## [WORK REQUIRED]
Could you retype only the lines from the one containing "戴雨晨 | 报考学校: 鼓楼区合并招聘小学八组 -> 鼓楼区合并招聘小学二组" through the final line of the entries, both included, skipping any images?

BEGIN

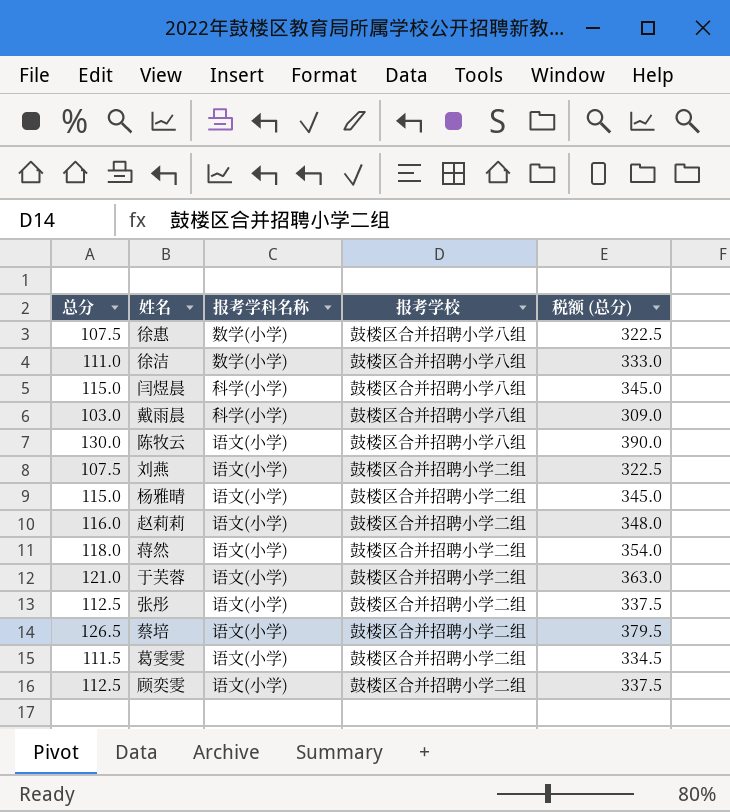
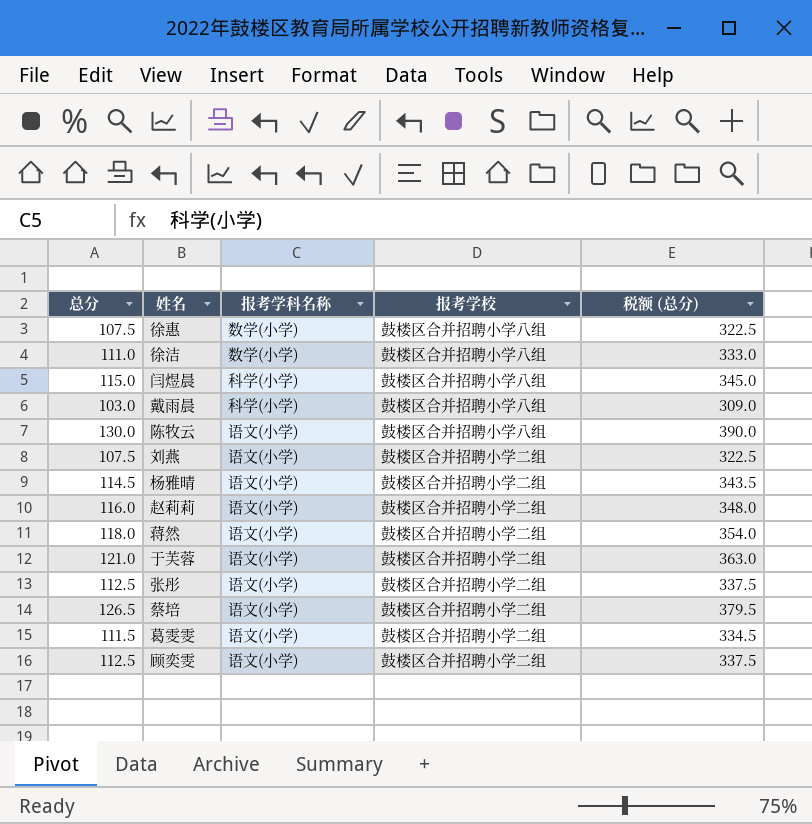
杨雅晴 | 总分: 115.0 -> 114.5
杨雅晴 | 税额 (总分): 345.0 -> 343.5

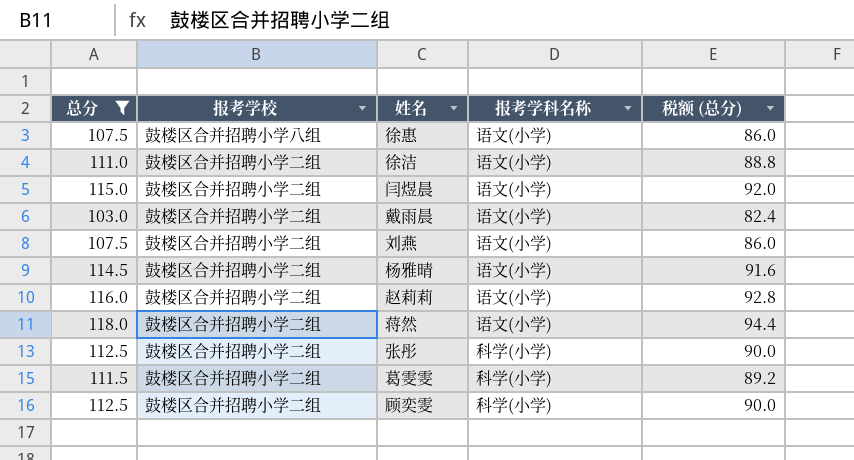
filter: none -> 总分 <= 118.0
column 报考学校 | position: 4 -> 2
column 税额 (总分) | formula: [总分] * 3 -> [总分] * 0.8
徐惠 | 报考学科名称: 数学(小学) -> 语文(小学)
徐洁 | 报考学校: 鼓楼区合并招聘小学八组 -> 鼓楼区合并招聘小学二组
徐洁 | 报考学科名称: 数学(小学) -> 语文(小学)
闫煜晨 | 报考学校: 鼓楼区合并招聘小学八组 -> 鼓楼区合并招聘小学二组
闫煜晨 | 报考学科名称: 科学(小学) -> 语文(小学)
戴雨晨 | 报考学校: 鼓楼区合并招聘小学八组 -> 鼓楼区合并招聘小学二组
戴雨晨 | 报考学科名称: 科学(小学) -> 语文(小学)
张彤 | 报考学科名称: 语文(小学) -> 科学(小学)
葛雯雯 | 报考学科名称: 语文(小学) -> 科学(小学)
顾奕雯 | 报考学科名称: 语文(小学) -> 科学(小学)

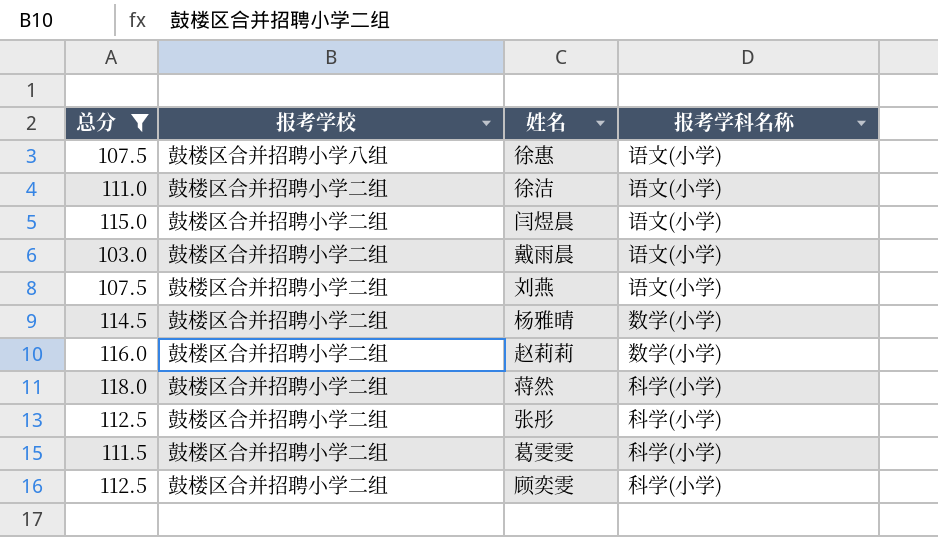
column 税额 (总分) | formula: [总分] * 0.8 -> none
杨雅晴 | 报考学科名称: 语文(小学) -> 数学(小学)
赵莉莉 | 报考学科名称: 语文(小学) -> 数学(小学)
蒋然 | 报考学科名称: 语文(小学) -> 科学(小学)

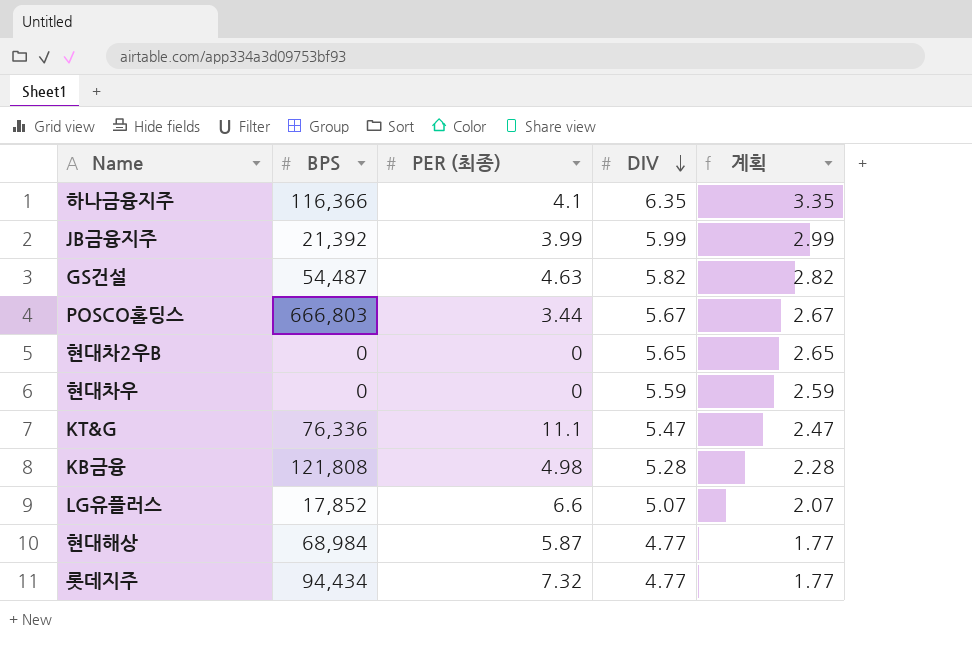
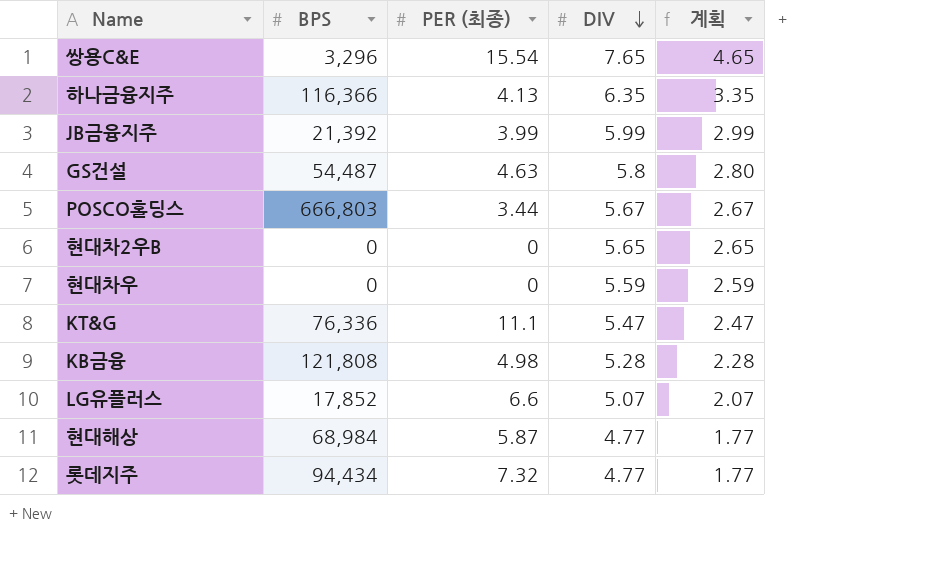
row 쌍용C&E: none -> 3,296 | 15.54 | 7.65 | 4.65
하나금융지주 | PER (최종): 4.1 -> 4.13
GS건설 | DIV: 5.82 -> 5.8
GS건설 | 계획: 2.82 -> 2.80

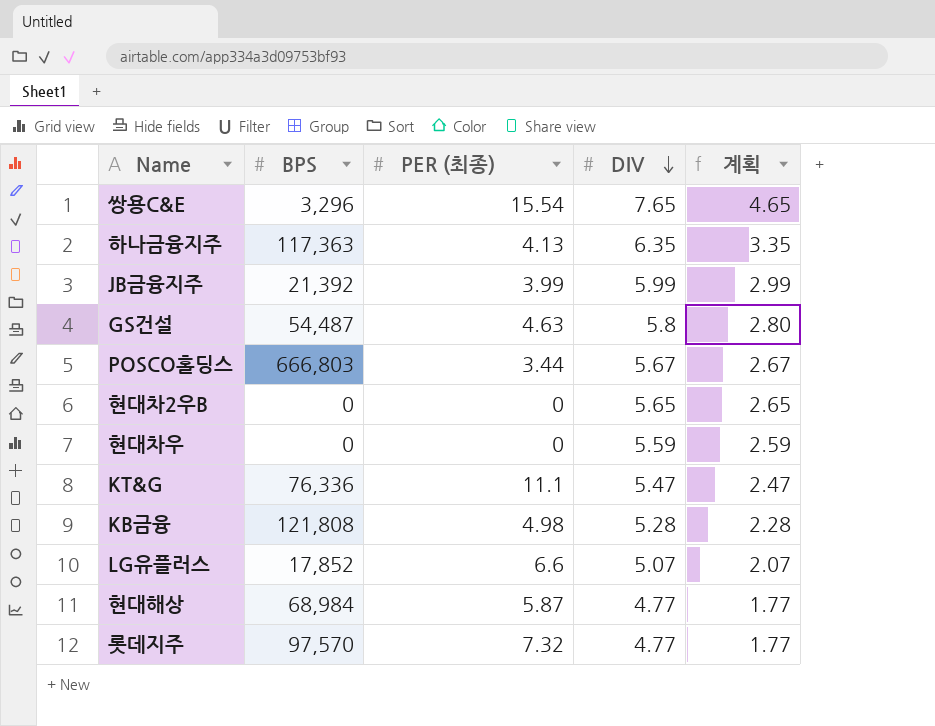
하나금융지주 | BPS: 116,366 -> 117,363
롯데지주 | BPS: 94,434 -> 97,570

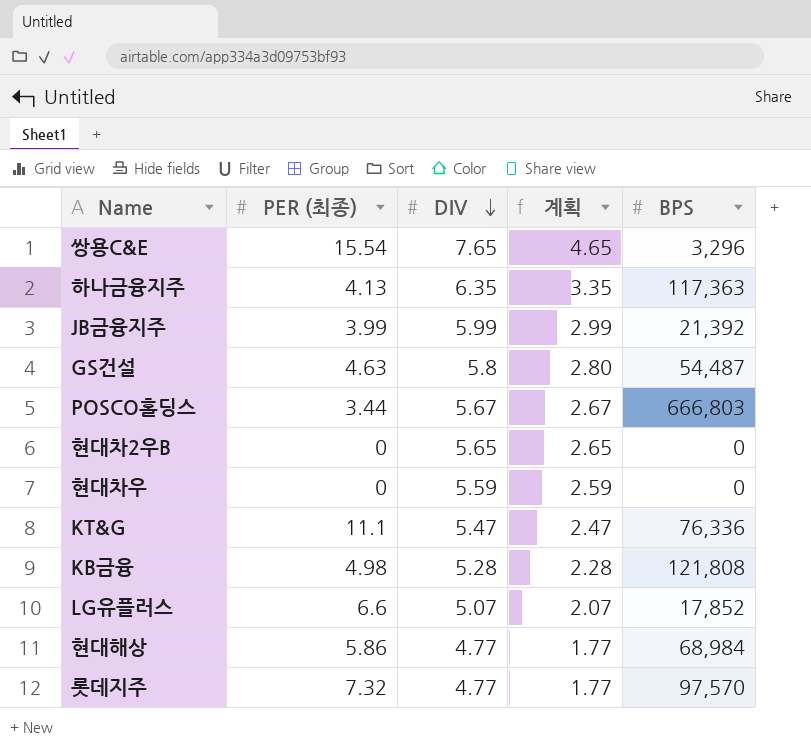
column BPS | position: 2 -> 5
현대해상 | PER (최종): 5.87 -> 5.86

END

## [ANSWER TO THE PROBLEM]
戴雨晨 | 报考学校: 鼓楼区合并招聘小学八组 -> 鼓楼区合并招聘小学二组
戴雨晨 | 报考学科名称: 科学(小学) -> 语文(小学)
张彤 | 报考学科名称: 语文(小学) -> 科学(小学)
葛雯雯 | 报考学科名称: 语文(小学) -> 科学(小学)
顾奕雯 | 报考学科名称: 语文(小学) -> 科学(小学)

column 税额 (总分) | formula: [总分] * 0.8 -> none
杨雅晴 | 报考学科名称: 语文(小学) -> 数学(小学)
赵莉莉 | 报考学科名称: 语文(小学) -> 数学(小学)
蒋然 | 报考学科名称: 语文(小学) -> 科学(小学)

row 쌍용C&E: none -> 3,296 | 15.54 | 7.65 | 4.65
하나금융지주 | PER (최종): 4.1 -> 4.13
GS건설 | DIV: 5.82 -> 5.8
GS건설 | 계획: 2.82 -> 2.80

하나금융지주 | BPS: 116,366 -> 117,363
롯데지주 | BPS: 94,434 -> 97,570

column BPS | position: 2 -> 5
현대해상 | PER (최종): 5.87 -> 5.86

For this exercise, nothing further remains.